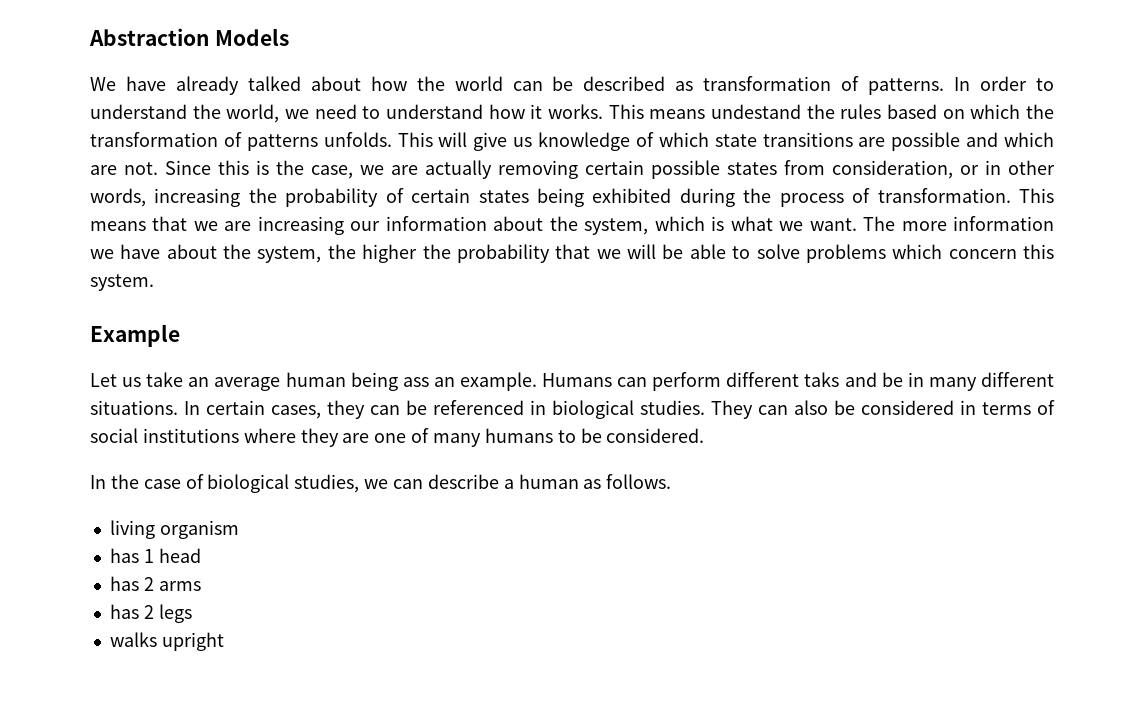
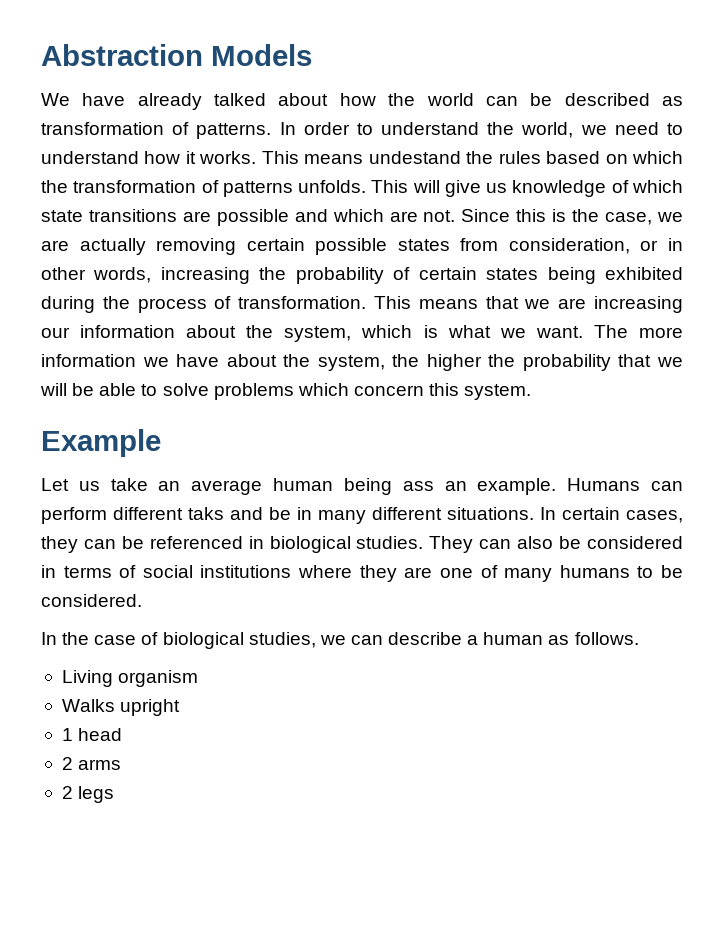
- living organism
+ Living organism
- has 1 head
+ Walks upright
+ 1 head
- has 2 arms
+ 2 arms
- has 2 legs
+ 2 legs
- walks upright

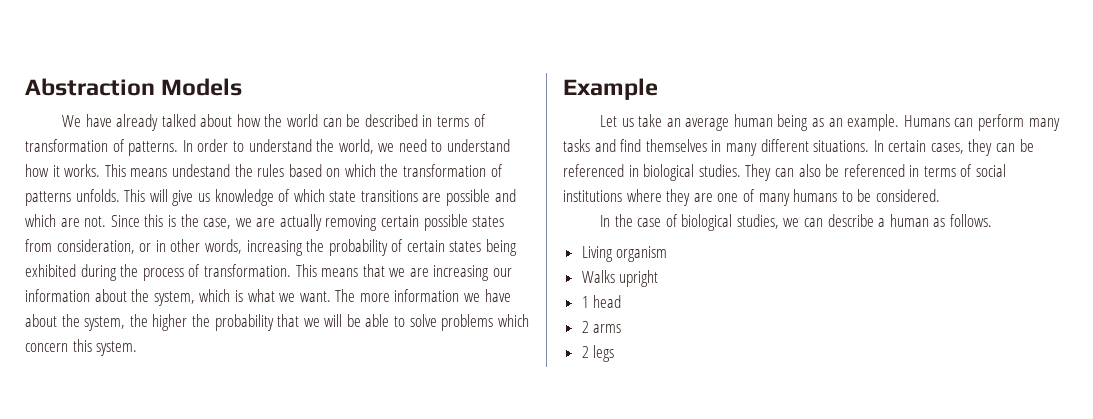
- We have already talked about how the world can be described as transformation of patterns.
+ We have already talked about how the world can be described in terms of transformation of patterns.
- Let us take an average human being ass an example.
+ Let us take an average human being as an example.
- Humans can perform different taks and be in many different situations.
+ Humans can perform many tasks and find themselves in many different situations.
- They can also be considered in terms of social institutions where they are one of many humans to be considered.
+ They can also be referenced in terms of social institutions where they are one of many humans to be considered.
...
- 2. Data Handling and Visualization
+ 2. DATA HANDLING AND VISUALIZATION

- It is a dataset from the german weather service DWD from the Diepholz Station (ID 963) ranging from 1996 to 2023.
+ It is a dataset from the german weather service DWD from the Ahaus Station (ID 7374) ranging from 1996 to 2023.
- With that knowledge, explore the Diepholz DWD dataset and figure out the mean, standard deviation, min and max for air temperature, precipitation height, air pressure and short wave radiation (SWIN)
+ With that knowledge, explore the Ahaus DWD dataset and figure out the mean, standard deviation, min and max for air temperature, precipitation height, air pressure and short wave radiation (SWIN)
...
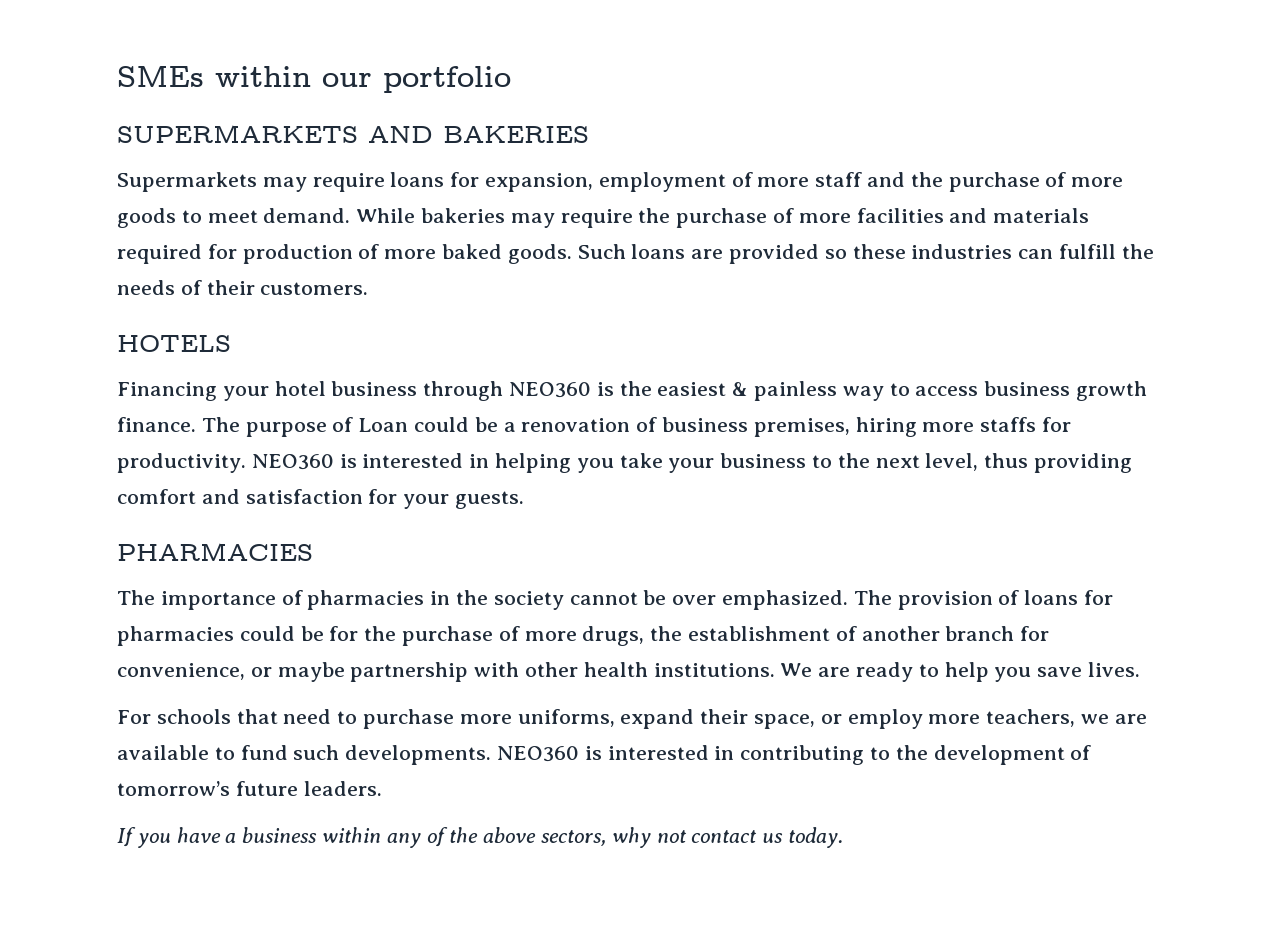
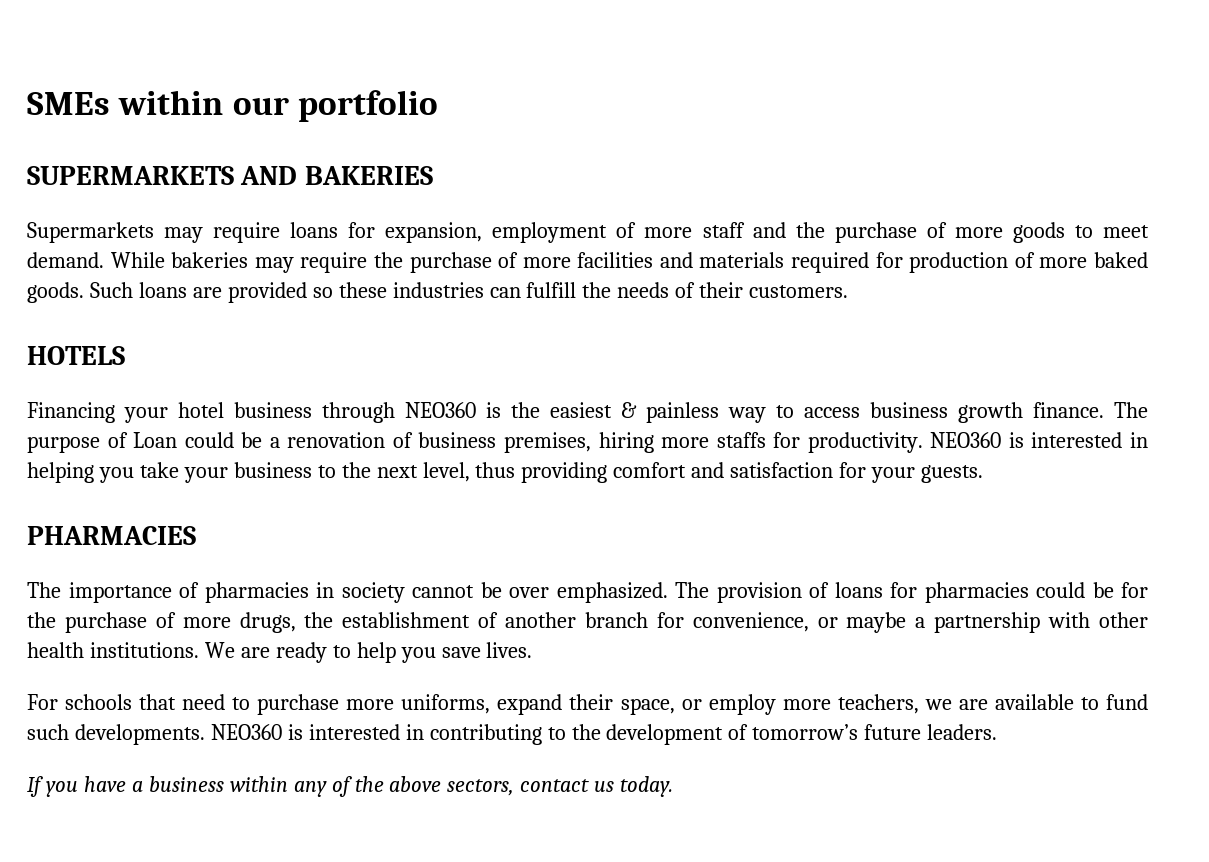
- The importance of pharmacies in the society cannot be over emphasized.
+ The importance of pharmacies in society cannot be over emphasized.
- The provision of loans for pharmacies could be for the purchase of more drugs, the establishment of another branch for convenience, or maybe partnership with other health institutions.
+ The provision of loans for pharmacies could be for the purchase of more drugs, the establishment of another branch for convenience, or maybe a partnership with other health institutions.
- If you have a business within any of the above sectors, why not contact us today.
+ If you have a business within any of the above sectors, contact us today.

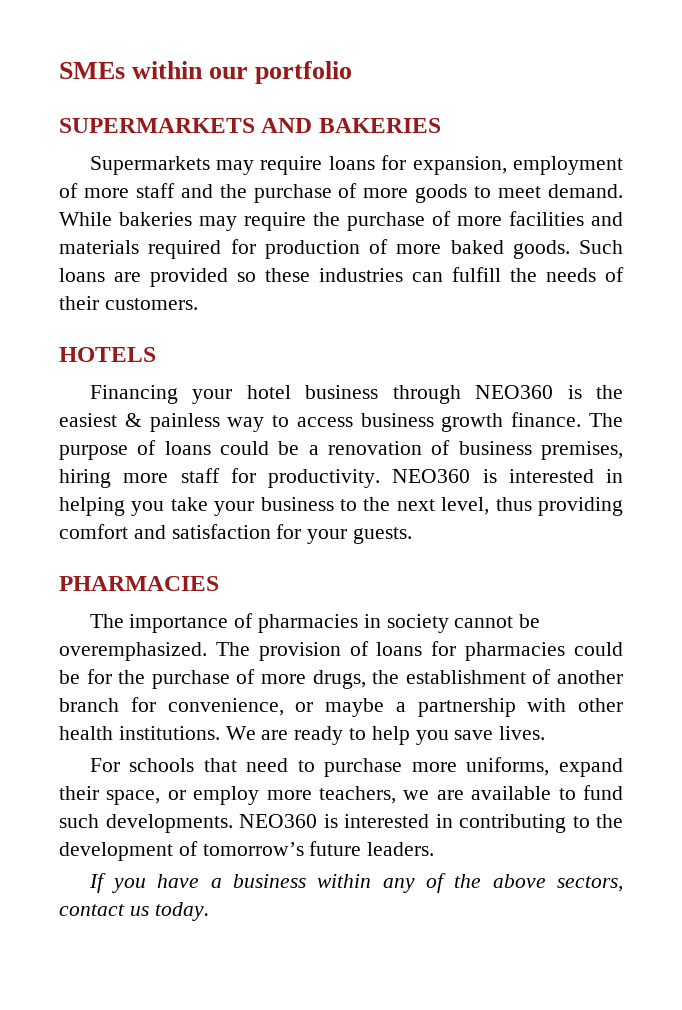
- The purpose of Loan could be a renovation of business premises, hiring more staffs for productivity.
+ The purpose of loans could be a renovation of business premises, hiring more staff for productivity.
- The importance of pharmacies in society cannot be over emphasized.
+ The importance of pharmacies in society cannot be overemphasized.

What you are asked to do —
Given the data above, transcribe exactly the lines from the one containing "- Let us take" down to the one containing "also be referenced", and no others.

Answer to this task —
- Let us take an average human being ass an example.
+ Let us take an average human being as an example.
- Humans can perform different taks and be in many different situations.
+ Humans can perform many tasks and find themselves in many different situations.
- They can also be considered in terms of social institutions where they are one of many humans to be considered.
+ They can also be referenced in terms of social institutions where they are one of many humans to be considered.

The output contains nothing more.